Work to complete - After finding the line containing "line-height:1.41;" below, please output that line and each following one through the line containing "for Reason 1</div>", exactly as written.

Source material -
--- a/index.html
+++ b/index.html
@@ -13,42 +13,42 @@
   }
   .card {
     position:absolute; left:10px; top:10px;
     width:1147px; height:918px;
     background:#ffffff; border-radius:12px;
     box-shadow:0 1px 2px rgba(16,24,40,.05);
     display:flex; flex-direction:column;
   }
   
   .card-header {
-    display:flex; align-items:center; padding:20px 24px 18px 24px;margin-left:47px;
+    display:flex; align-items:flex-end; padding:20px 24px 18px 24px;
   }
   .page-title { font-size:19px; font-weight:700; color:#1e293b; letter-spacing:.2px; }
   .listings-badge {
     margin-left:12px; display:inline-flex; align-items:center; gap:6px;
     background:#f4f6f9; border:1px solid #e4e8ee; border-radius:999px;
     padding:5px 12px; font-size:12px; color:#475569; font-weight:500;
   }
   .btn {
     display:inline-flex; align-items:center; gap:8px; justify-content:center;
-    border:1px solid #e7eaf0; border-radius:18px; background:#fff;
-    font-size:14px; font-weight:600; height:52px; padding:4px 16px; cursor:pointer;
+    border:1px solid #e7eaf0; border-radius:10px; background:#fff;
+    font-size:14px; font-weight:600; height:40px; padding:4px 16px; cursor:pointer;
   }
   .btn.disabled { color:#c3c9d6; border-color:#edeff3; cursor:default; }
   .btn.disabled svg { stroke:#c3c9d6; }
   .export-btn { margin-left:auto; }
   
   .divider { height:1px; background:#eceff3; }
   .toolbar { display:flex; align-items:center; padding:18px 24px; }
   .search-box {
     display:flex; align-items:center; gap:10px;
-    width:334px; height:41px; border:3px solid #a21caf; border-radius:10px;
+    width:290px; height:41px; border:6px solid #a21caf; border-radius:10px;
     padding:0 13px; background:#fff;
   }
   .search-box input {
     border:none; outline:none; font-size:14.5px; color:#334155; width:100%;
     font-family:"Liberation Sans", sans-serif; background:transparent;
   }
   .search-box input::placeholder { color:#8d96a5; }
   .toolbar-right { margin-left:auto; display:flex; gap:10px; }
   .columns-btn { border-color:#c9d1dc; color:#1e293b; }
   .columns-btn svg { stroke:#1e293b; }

* * *

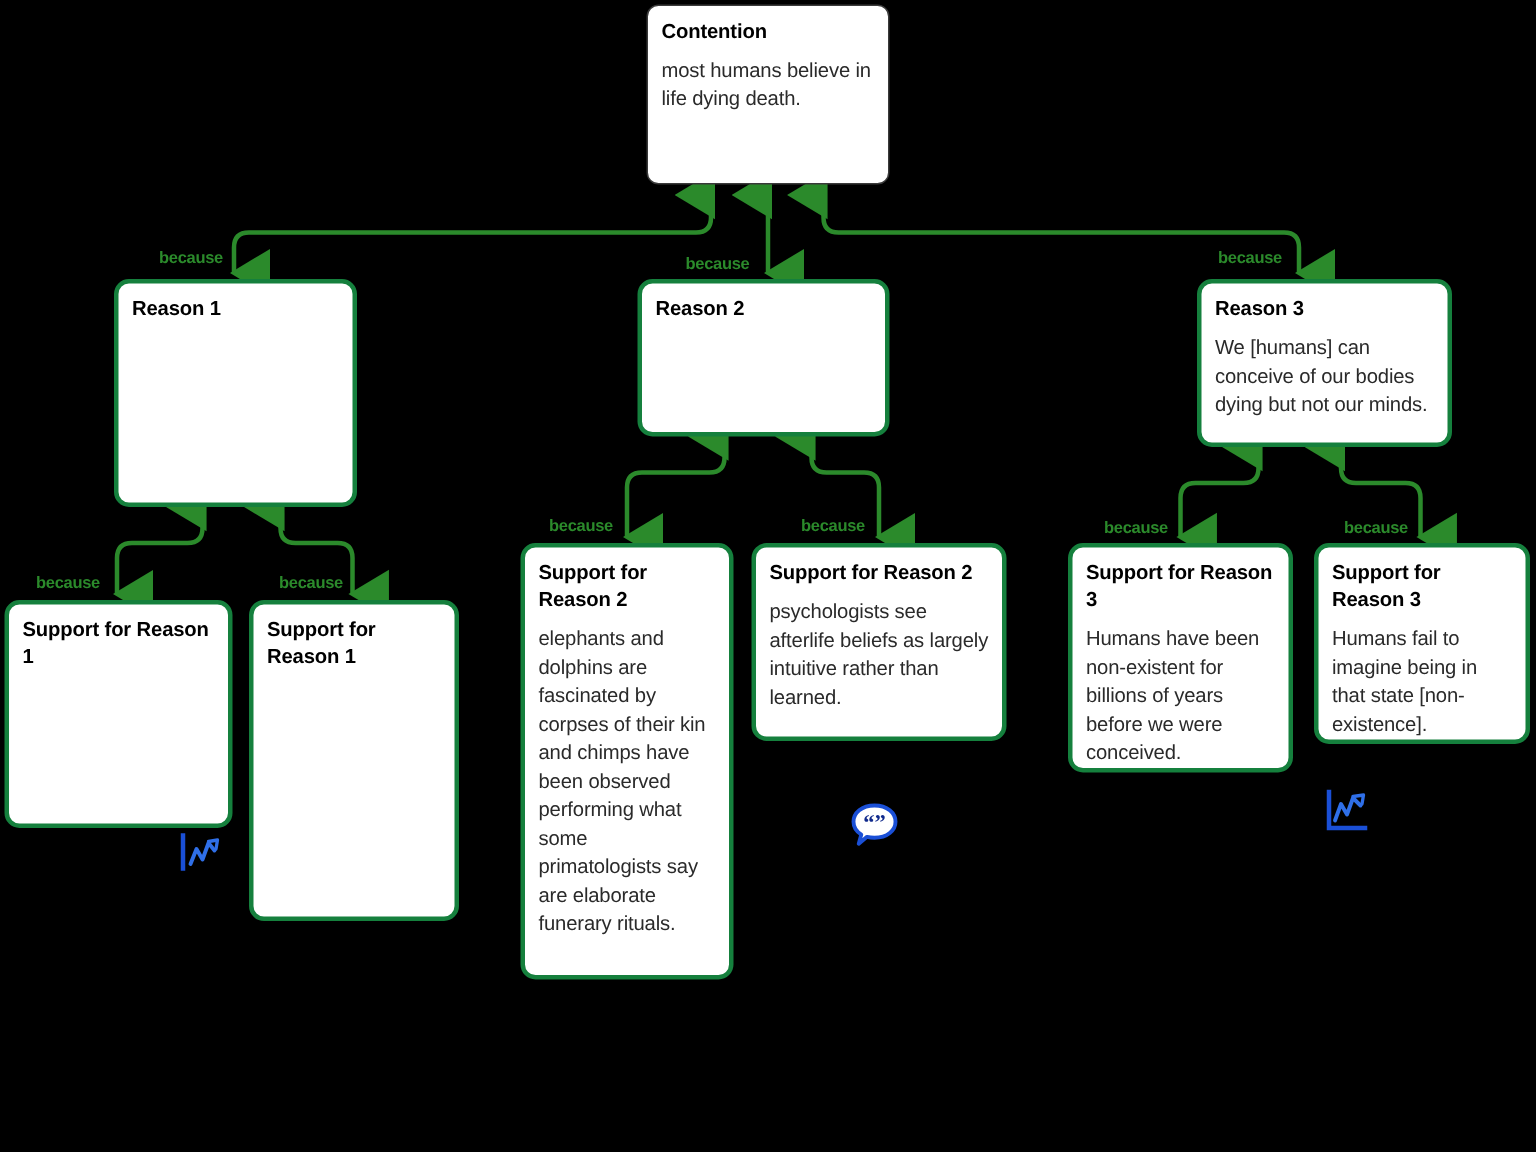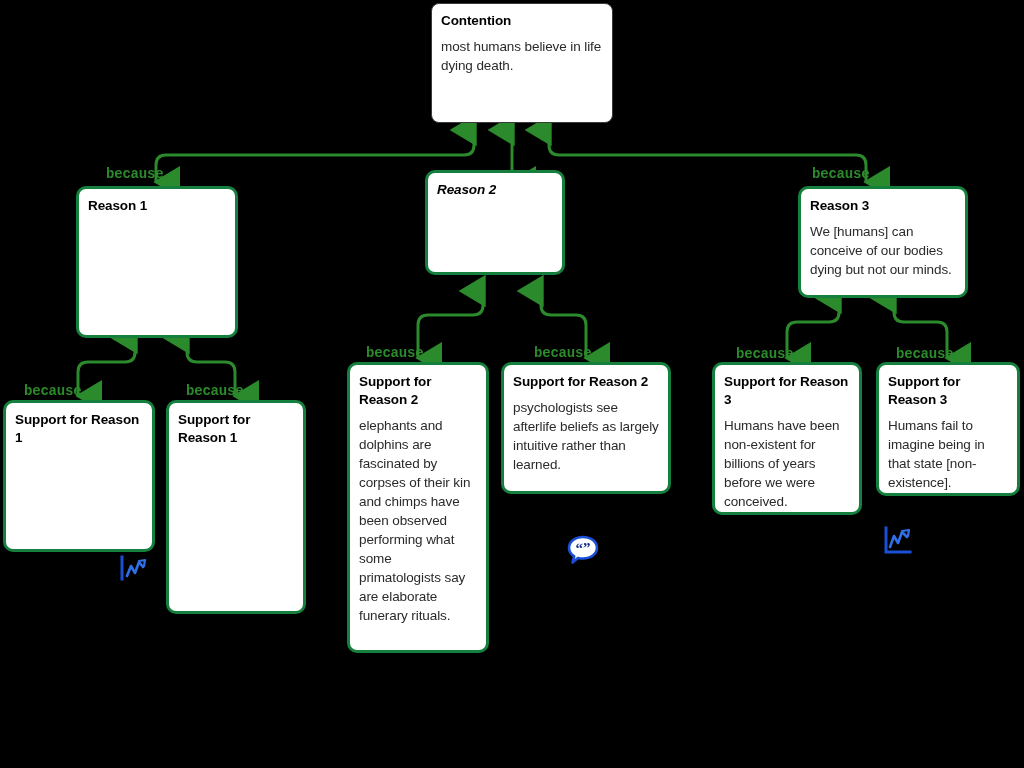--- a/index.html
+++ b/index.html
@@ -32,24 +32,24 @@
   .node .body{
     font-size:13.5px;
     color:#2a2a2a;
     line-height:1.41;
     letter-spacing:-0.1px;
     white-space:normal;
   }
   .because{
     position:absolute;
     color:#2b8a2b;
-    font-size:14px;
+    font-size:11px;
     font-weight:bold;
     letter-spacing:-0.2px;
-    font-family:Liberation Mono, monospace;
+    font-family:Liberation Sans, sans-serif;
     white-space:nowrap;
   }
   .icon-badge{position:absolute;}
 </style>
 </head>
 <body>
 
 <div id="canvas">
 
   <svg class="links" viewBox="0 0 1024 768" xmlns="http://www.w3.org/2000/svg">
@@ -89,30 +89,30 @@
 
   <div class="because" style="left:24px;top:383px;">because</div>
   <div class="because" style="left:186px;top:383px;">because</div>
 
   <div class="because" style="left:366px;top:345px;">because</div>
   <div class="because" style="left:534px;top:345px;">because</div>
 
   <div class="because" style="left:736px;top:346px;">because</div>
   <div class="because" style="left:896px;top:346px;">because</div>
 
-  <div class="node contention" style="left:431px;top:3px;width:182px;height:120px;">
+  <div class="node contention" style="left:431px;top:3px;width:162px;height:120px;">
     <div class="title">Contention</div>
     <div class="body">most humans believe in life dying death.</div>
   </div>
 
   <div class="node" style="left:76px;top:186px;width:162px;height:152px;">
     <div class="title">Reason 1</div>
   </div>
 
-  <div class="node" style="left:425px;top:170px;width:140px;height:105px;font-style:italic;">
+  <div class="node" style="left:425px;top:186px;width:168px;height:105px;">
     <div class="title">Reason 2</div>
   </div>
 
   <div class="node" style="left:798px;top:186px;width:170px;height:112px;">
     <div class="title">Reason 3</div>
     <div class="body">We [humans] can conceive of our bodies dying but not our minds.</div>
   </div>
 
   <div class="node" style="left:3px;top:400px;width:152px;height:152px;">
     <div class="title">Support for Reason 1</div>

Answer to this exercise -
     line-height:1.41;
     letter-spacing:-0.1px;
     white-space:normal;
   }
   .because{
     position:absolute;
     color:#2b8a2b;
-    font-size:14px;
+    font-size:11px;
     font-weight:bold;
     letter-spacing:-0.2px;
-    font-family:Liberation Mono, monospace;
+    font-family:Liberation Sans, sans-serif;
     white-space:nowrap;
   }
   .icon-badge{position:absolute;}
 </style>
 </head>
 <body>
 
 <div id="canvas">
 
   <svg class="links" viewBox="0 0 1024 768" xmlns="http://www.w3.org/2000/svg">
@@ -89,30 +89,30 @@
 
   <div class="because" style="left:24px;top:383px;">because</div>
   <div class="because" style="left:186px;top:383px;">because</div>
 
   <div class="because" style="left:366px;top:345px;">because</div>
   <div class="because" style="left:534px;top:345px;">because</div>
 
   <div class="because" style="left:736px;top:346px;">because</div>
   <div class="because" style="left:896px;top:346px;">because</div>
 
-  <div class="node contention" style="left:431px;top:3px;width:182px;height:120px;">
+  <div class="node contention" style="left:431px;top:3px;width:162px;height:120px;">
     <div class="title">Contention</div>
     <div class="body">most humans believe in life dying death.</div>
   </div>
 
   <div class="node" style="left:76px;top:186px;width:162px;height:152px;">
     <div class="title">Reason 1</div>
   </div>
 
-  <div class="node" style="left:425px;top:170px;width:140px;height:105px;font-style:italic;">
+  <div class="node" style="left:425px;top:186px;width:168px;height:105px;">
     <div class="title">Reason 2</div>
   </div>
 
   <div class="node" style="left:798px;top:186px;width:170px;height:112px;">
     <div class="title">Reason 3</div>
     <div class="body">We [humans] can conceive of our bodies dying but not our minds.</div>
   </div>
 
   <div class="node" style="left:3px;top:400px;width:152px;height:152px;">
     <div class="title">Support for Reason 1</div>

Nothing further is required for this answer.